**What the task asks**
Take every line containing "熊野川ダム" out of the records.

*** Data under study ***

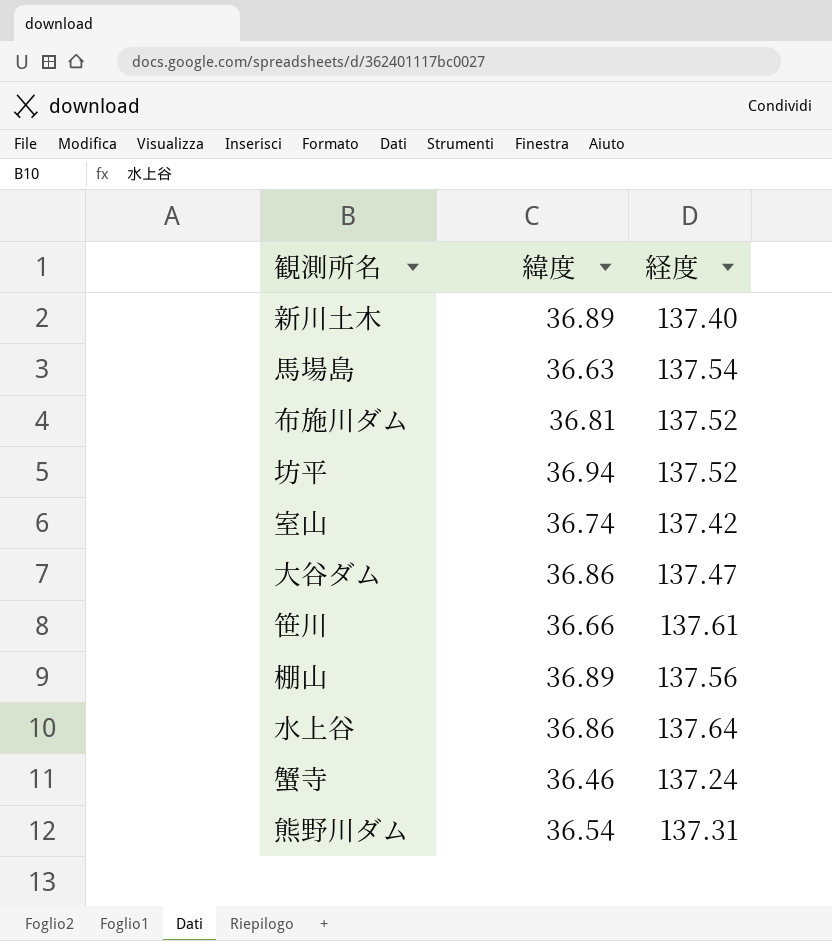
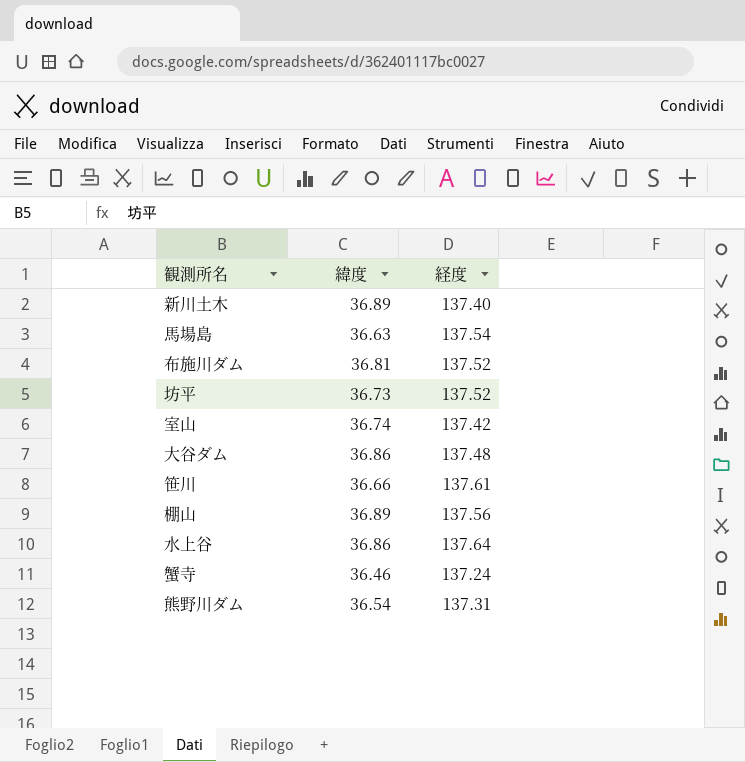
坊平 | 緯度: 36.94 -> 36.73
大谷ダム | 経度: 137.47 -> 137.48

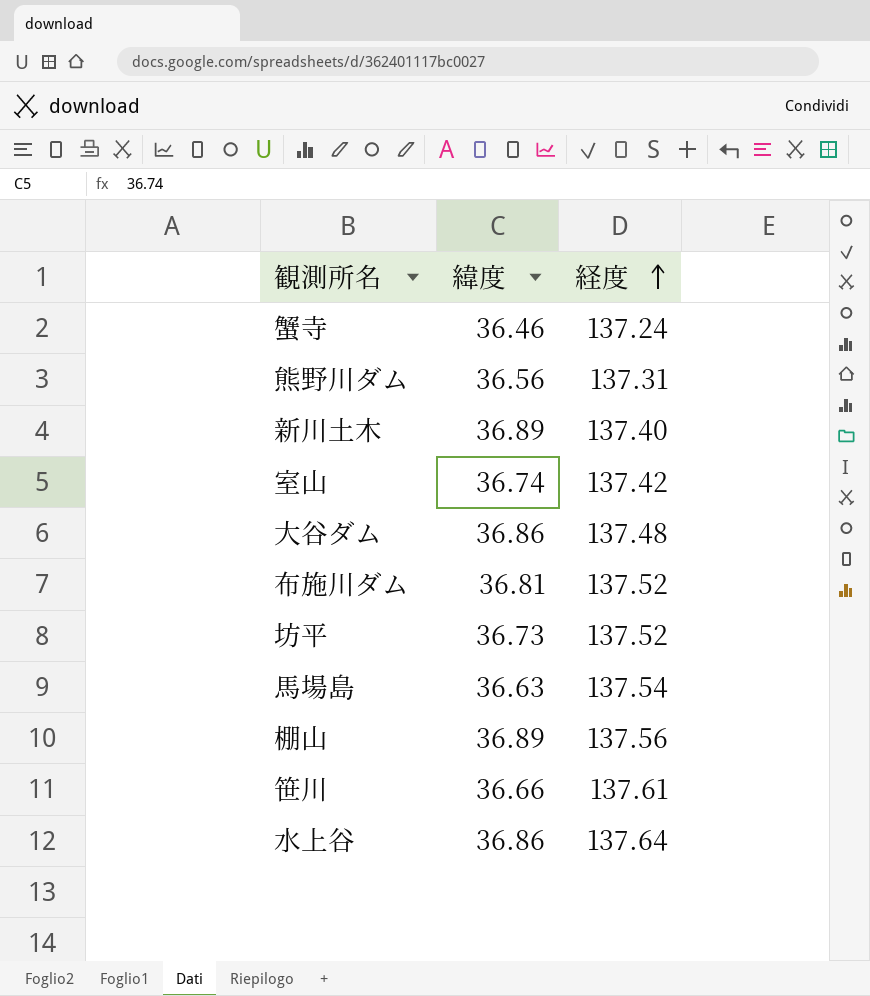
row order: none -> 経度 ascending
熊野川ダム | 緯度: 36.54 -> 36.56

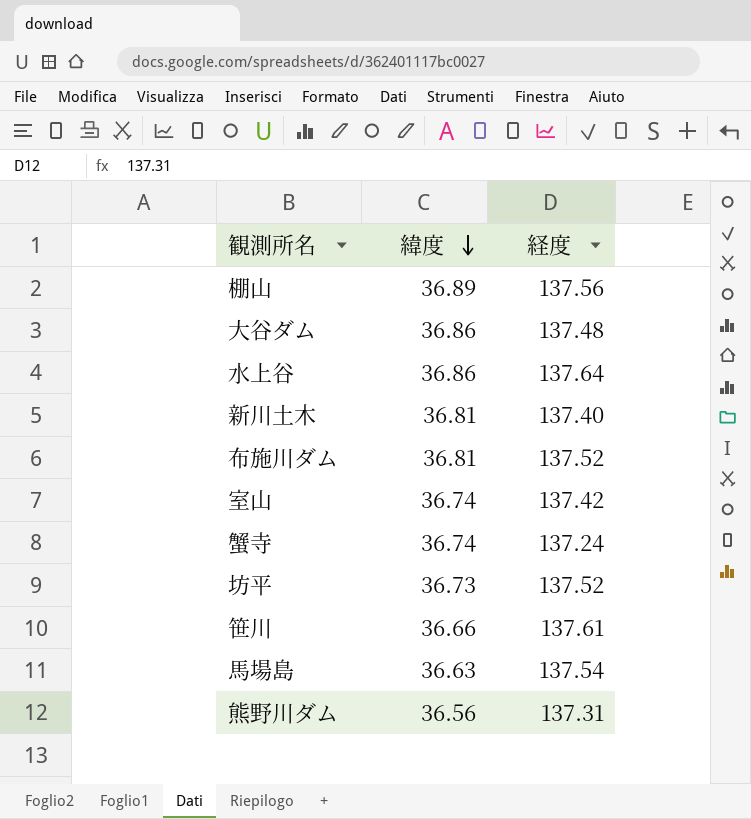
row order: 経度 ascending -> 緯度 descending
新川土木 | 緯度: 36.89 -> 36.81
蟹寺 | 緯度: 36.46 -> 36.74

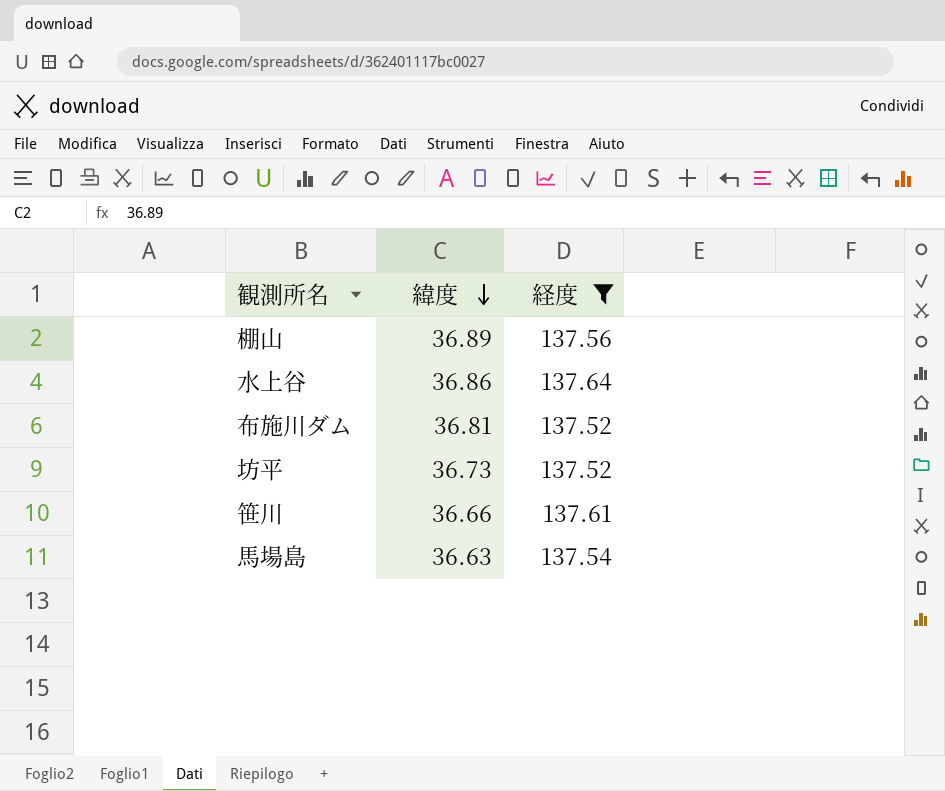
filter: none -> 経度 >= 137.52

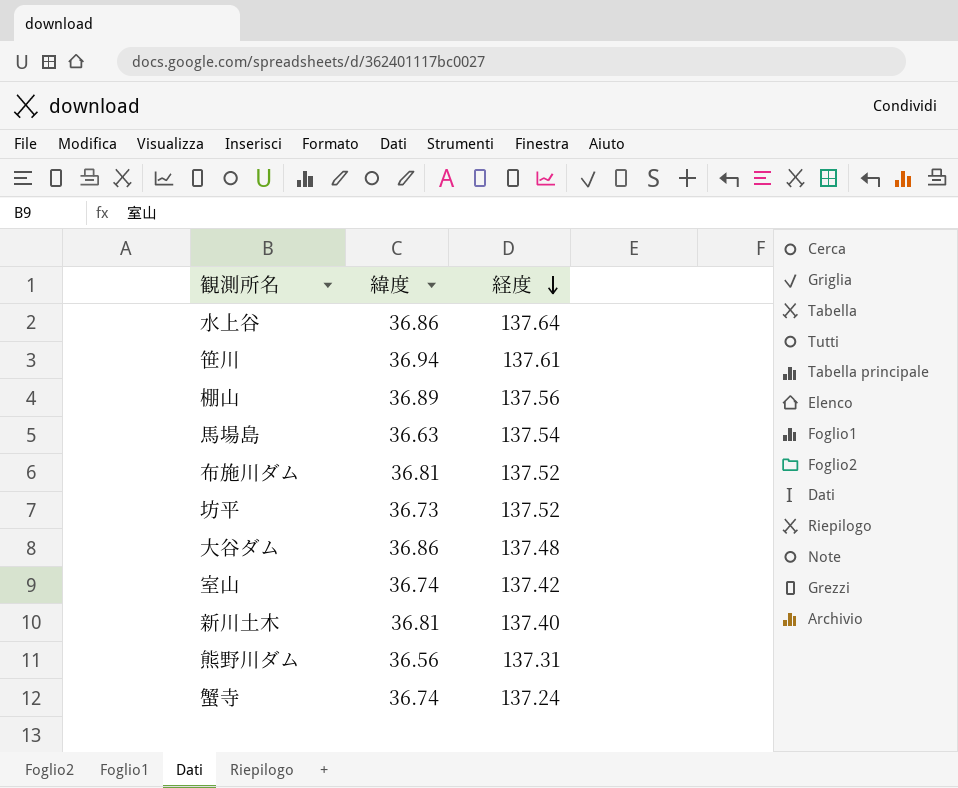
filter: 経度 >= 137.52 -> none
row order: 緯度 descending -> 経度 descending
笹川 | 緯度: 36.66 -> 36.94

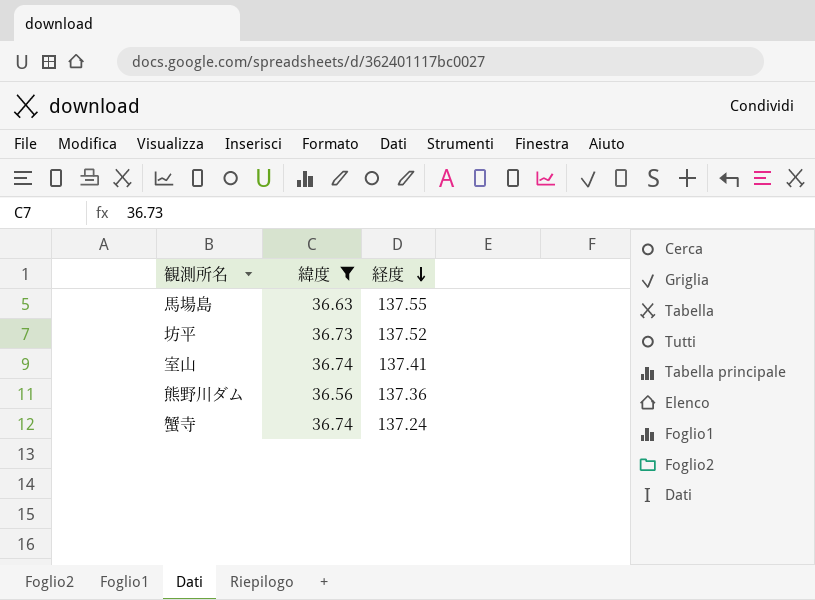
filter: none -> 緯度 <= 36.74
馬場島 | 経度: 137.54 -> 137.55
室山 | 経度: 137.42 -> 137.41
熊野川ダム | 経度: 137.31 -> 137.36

*** End of Data under study ***

**Solution for this exercise**
熊野川ダム | 緯度: 36.54 -> 36.56
熊野川ダム | 経度: 137.31 -> 137.36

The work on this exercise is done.